Ogdensburg Journal - Wednesday July 19, 1944 Pvt George Robert Losey, 19, of the 13th Regiment, United States Infantry, whose home was on Ford Ave, Ogdensburg before he joined the Army, Jan 10, 1943, was killed in action in France during the D-Day invasion Thursday, June 6, according to a telegram from the War Department received here Monday night.
The message, signed by Adjt. Gen. Ulio, was addressed to Pvt. Losey's wife, Mrs. Margaret McDonald Losey, now a member of the WAC detachment at Camp Upton, Yaphank, LI, and was forwarded to her at that address.
Gen. Ulio expressed sympathy in behalf of the War Department and said further particulars would be sent by letter when received in Washington.

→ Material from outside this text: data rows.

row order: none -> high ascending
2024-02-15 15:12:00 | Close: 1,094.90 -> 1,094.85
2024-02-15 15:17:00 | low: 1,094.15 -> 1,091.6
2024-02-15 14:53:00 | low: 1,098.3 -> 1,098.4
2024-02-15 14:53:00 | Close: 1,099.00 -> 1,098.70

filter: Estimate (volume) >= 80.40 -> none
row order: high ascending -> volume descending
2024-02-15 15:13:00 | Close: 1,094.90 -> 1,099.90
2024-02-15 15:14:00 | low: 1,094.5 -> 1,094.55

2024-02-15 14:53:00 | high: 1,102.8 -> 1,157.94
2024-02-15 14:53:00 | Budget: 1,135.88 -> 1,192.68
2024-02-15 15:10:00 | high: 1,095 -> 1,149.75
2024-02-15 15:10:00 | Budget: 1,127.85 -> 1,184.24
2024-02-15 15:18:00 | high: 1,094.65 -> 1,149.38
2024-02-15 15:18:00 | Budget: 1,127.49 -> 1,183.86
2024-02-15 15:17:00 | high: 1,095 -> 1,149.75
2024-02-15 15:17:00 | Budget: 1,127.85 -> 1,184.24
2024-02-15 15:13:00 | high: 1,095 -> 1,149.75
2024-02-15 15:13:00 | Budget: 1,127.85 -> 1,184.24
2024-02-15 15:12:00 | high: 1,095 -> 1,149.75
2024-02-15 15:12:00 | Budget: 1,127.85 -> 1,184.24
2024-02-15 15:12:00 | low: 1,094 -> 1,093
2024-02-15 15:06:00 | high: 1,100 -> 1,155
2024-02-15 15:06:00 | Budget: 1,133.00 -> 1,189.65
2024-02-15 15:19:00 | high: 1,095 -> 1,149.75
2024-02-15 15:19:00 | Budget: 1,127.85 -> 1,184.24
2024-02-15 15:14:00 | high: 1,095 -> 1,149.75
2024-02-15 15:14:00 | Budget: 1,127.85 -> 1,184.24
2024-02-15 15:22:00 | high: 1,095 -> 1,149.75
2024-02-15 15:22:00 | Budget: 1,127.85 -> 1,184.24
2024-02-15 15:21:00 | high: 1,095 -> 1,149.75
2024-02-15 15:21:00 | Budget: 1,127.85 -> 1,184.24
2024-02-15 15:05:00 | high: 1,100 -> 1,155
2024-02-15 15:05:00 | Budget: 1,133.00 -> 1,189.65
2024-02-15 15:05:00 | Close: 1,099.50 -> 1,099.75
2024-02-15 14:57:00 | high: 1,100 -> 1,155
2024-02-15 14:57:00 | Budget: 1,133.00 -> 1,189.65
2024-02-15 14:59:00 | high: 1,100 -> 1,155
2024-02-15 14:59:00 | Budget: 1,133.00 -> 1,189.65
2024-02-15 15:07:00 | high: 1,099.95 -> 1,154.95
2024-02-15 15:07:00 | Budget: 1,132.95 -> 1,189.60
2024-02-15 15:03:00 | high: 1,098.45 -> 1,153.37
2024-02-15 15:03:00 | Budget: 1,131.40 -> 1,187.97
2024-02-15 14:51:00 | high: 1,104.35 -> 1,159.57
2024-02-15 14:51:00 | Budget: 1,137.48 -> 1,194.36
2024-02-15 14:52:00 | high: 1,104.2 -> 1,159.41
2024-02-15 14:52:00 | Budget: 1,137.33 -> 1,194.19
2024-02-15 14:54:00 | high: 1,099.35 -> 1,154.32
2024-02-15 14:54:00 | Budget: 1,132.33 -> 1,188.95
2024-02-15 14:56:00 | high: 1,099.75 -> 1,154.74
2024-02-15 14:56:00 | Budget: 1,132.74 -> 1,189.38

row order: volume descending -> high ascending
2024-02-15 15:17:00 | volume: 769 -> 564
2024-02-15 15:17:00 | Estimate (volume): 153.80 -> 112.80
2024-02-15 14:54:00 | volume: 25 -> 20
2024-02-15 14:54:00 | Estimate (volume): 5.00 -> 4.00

Pvt. Losey was born in Massena Oct 7, 1925, son of Arnold Losey and the late Lena LeMay Losey, a native of Harrison Corners, Ont., who died 14 years ago. He attended district school at Massena and later at Black Lake where there the family moved 12 years ago. Since last year they have lived on the C. D. Averell farm now owned by Clark Livingston, by whom Mr. Losey is employed. He has five other sons as follows: Walter, Wilfred, Leo, Frederick and Arthur, and two daughters, Miss Leona Losey and Mrs. Lester (Doris) Fuller, all of whom reside with their father. Walter has been called for physical examination and will report tomorrow for a donw state point with other selectees from the Ogdensburg draft board.
Pvt Losey was married two years ago to Miss Margaret McDonald, daughter of the late Bert McDonald and Ida Ramsear McDOnald of this city. They resided in a home on Ford Ave and Pvt Losey was employed by the State Highway Department before he enlisted in the Army. his wife had then volunteered in the Women's Auxiliary Army Corps. They had no children.
Pvt Losey was a member of the Notre Dame Church of Ogdensburg. He trained at Fort Niagara, NY and Tyler Field, Camp Fannin, Tex, from which he was transferred to Fort George E. Meade, Md and hence to an embarkation port. He went overseas in December 1943. The last letter from him was received by his father two months ago, when he was in England.
The young soldier was well known and highly esteemed by his friends in the city and rural sections where he lived from boyhood until he left to join the Army and they united in expressing sympathy to his sorrowing family.